Issue 37678: Incorrect behaviour for user@password URI pattern in urlparse

➜

This issue tracker has been migrated to GitHub, and is currently read-only.
For more information, see the GitHub FAQs in the Python's Developer Guide.

This issue has been migrated to GitHub: https://github.com/python/cpython/issues/81859

classification

Title:	Incorrect behaviour for user@password URI pattern in urlparse
Type:	behavior	Stage:
Components:	Library (Lib)	Versions:	Python 3.7, Python 3.6, Python 3.5, Python 2.7

process

Created on 2019-07-25 09:49 by Sean.Wang, last changed 2022-04-11 14:59 by admin.

Messages (2)
msg348431 - (view)	Author: Sean Wang (Sean.Wang)	Date: 2019-07-25 09:49
When an IPV4 URL with 'username:password' in it, and the password contains special characters like #[]?, urlparse would act as unexcepted. example: urlparse('http://user:pass#?[word@example.com:80/path')
msg348593 - (view)	Author: Giovanni Cappellotto (potomak) *	Date: 2019-07-29 03:30
What do you mean that urlparse act as unexpected?
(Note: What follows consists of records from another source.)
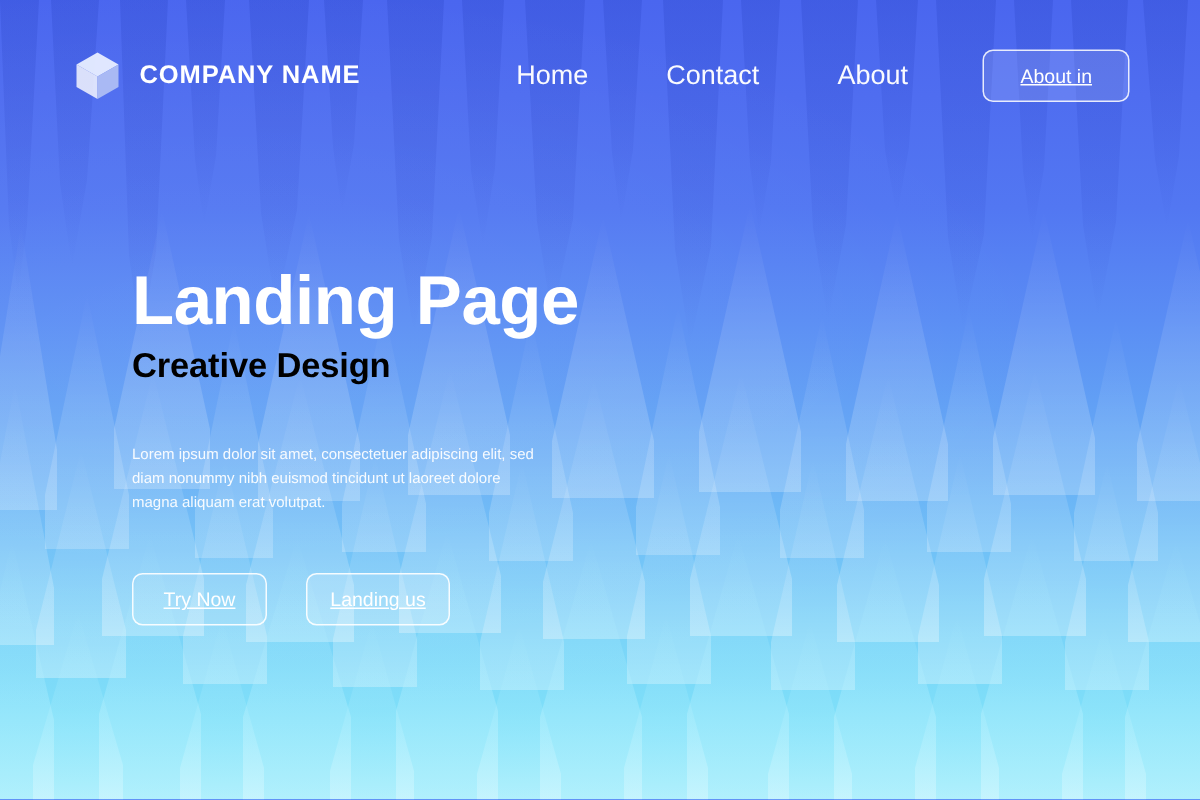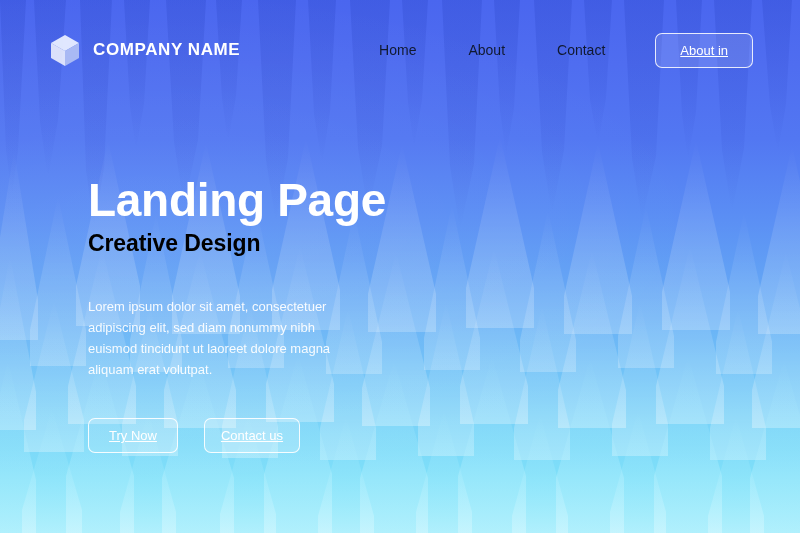--- a/index.html
+++ b/index.html
@@ -44,21 +44,21 @@
   .logo-cube{width:32px;height:33px;display:block;}
   .brand-name{
     color:#ffffff;font-size:17px;font-weight:bold;letter-spacing:0.6px;
     white-space:nowrap;
   }
 
   .nav{
     margin-left:auto;display:flex;align-items:center;gap:0;
   }
   .nav-link{
-    color:#0f172a;font-size:14px;text-decoration:none;
+    color:#ffffff;font-size:18px;text-decoration:none;
     padding:6px 26px;white-space:nowrap;opacity:0.97;
   }
   .signin{
     margin-left:24px;
     color:#ffffff;font-size:13px;
     border:1px solid rgba(255,255,255,0.85);
     background:rgba(255,255,255,0.13);
     border-radius:7px;
     padding:9px 24px;
     white-space:nowrap;
@@ -72,21 +72,21 @@
     color:#ffffff;font-size:46px;font-weight:bold;line-height:1.05;
     margin:0 0 6px 0;letter-spacing:-0.3px;
   }
   .hero-subtitle{
     color:#000000;font-size:23px;font-weight:bold;line-height:1.2;
     margin:0;letter-spacing:-0.1px;
   }
   .hero-text{
     margin:38px 0 0 0;
     color:rgba(255,255,255,0.93);
-    font-size:13px;line-height:1.62;max-width:272px;
+    font-size:10px;line-height:1.62;max-width:272px;
   }
   .hero-actions{
     margin-top:38px;display:flex;align-items:center;gap:26px;
   }
   .btn{
     display:inline-block;
     color:#ffffff;font-size:13px;
     border:1px solid rgba(255,255,255,0.9);
     border-radius:7px;
     background:rgba(255,255,255,0.10);
@@ -239,30 +239,30 @@
           <polygon points="16,1 30,9 16,17 2,9" fill="#e8eeff" opacity="0.95"></polygon>
           <polygon points="2,9 16,17 16,32 2,24" fill="#ffffff" opacity="0.80"></polygon>
           <polygon points="30,9 16,17 16,32 30,24" fill="#b9c7f5" opacity="0.85"></polygon>
         </svg>
       </span>
       <span class="brand-name">COMPANY NAME</span>
     </div>
 
     <div class="nav">
       <a class="nav-link" href="#">Home</a>
+      <a class="nav-link" href="#">Contact</a>
       <a class="nav-link" href="#">About</a>
-      <a class="nav-link" href="#">Contact</a>
       <a class="signin" href="#">About in</a>
     </div>
   </div>
 
   <div class="hero">
     <h1 class="hero-title">Landing Page</h1>
     <h2 class="hero-subtitle">Creative Design</h2>
     <p class="hero-text">Lorem ipsum dolor sit amet, consectetuer adipiscing elit, sed diam nonummy nibh euismod tincidunt ut laoreet dolore magna aliquam erat volutpat.</p>
     <div class="hero-actions">
       <a class="btn btn-primary" href="#">Try Now</a>
-      <a class="btn btn-secondary" href="#">Contact us</a>
+      <a class="btn btn-secondary" href="#">Landing us</a>
     </div>
   </div>
 
 
 </div>
 
 </body></html>

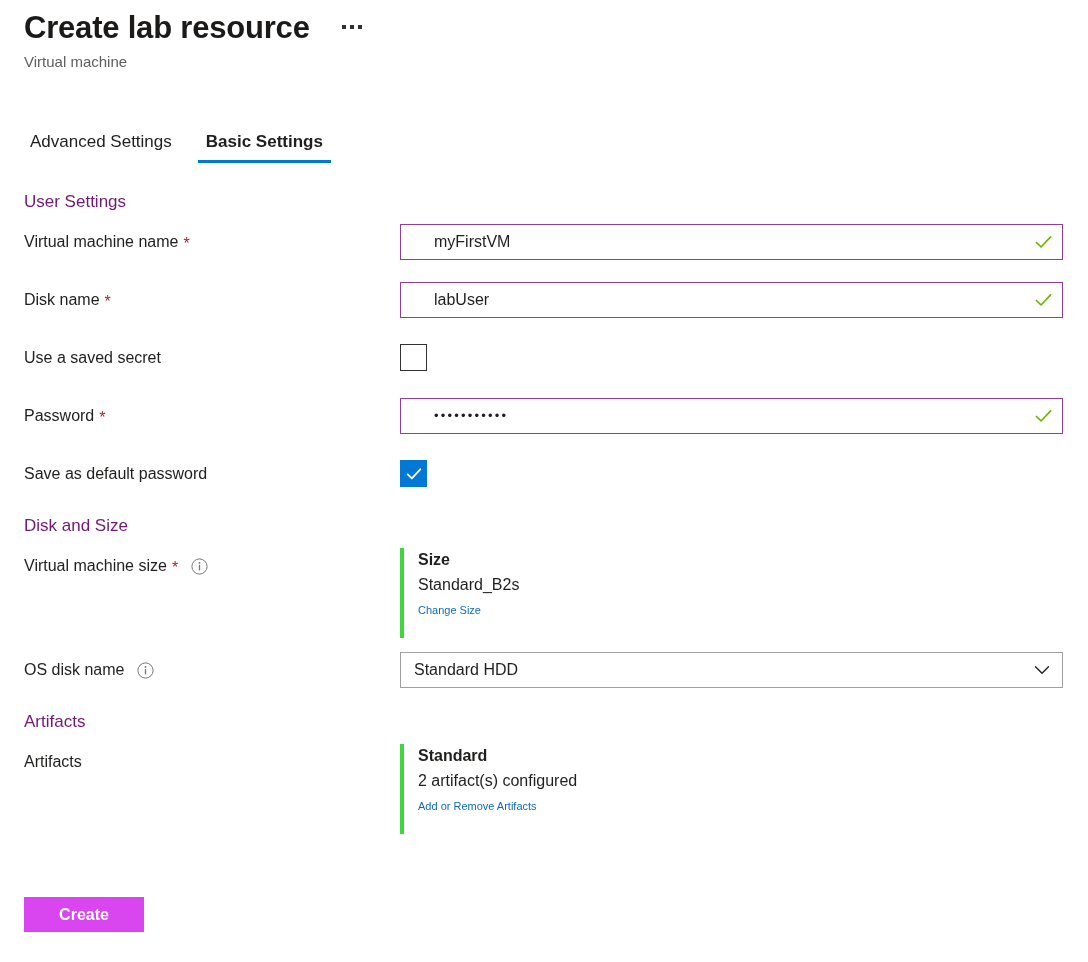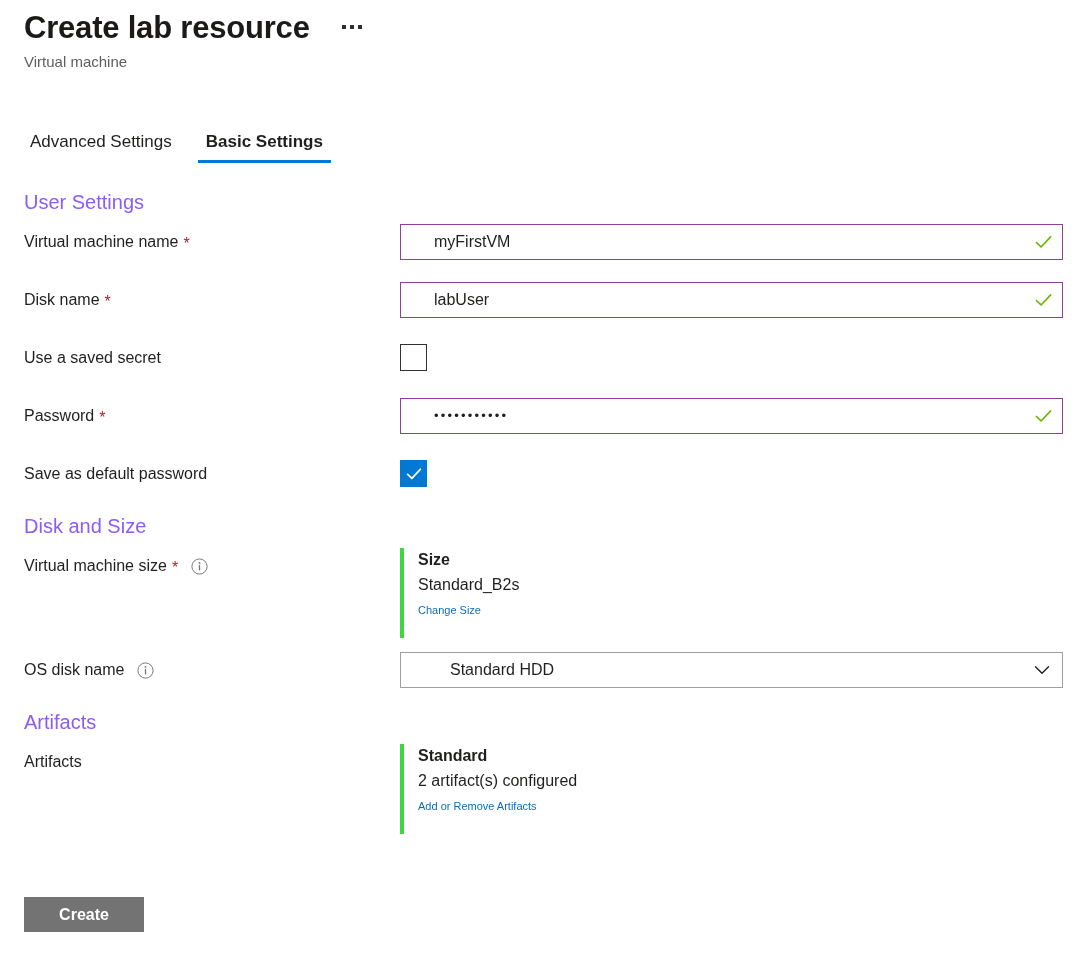--- a/index.html
+++ b/index.html
@@ -98,23 +98,23 @@
   }
 
   
   .form {
     position: absolute;
     left: 24px;
     top: 190px;
     width: 1040px;
   }
   .section-title {
-    font-size: 20px;
+    font-size: 17px;
     line-height: 24px;
-    color: #8b5cf6;
+    color: #701a75;
     margin-bottom: 10px;
   }
   .row {
     display: flex;
     align-items: flex-start;
     min-height: 36px;
     margin-bottom: 22px;
   }
   .row-label {
     width: 376px;
@@ -184,21 +184,20 @@
   .dropdown {
     position: relative;
     width: 663px;
     height: 36px;
     box-sizing: border-box;
     border: 1px solid #a19f9d;
     background: #ffffff;
     display: flex;
     align-items: center;
     cursor: pointer;
-    padding-left: 36px;
   }
   .dropdown .value {
     font-size: 16px;
     line-height: 22px;
     color: #201f1e;
     padding: 0 36px 0 13px;
     flex: 1 1 auto;
     white-space: nowrap;
   }
   .chev {
@@ -255,21 +254,21 @@
     display: inline-block;
   }
 
   
   .primary-btn {
     position: absolute;
     left: 24px;
     top: 897px;
     min-width: 120px;
     height: 35px;
-    background: #737373;
+    background: #d946ef;
     color: #ffffff;
     border: none;
     font-family: "Liberation Sans", sans-serif;
     font-size: 16px;
     font-weight: 700;
     line-height: 35px;
     text-align: center;
     cursor: pointer;
     padding: 0 16px;
   }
I tried your example and I think urlparse's behavior is correct. From the RFC 1738: > Octets must be encoded if they have no corresponding graphic > character within the US-ASCII coded character set, if the use of the > corresponding character is unsafe, or if the corresponding character > is reserved for some other interpretation within the particular URL > scheme. Your example: ``` >>> from urllib.parse import urlparse >>> urlparse('http://user:pass#?[word@example.com:80/path') ParseResult(scheme='http', netloc='user:pass', path='', params='', query='', fragment='?[word@example.com:80/path') ``` Part of the password is parsed as the URL fragment because the character `#` has a special meaning: > The character "#" is unsafe and should > always be encoded because it is used in World Wide Web and in other > systems to delimit a URL from a fragment/anchor identifier that might > follow it.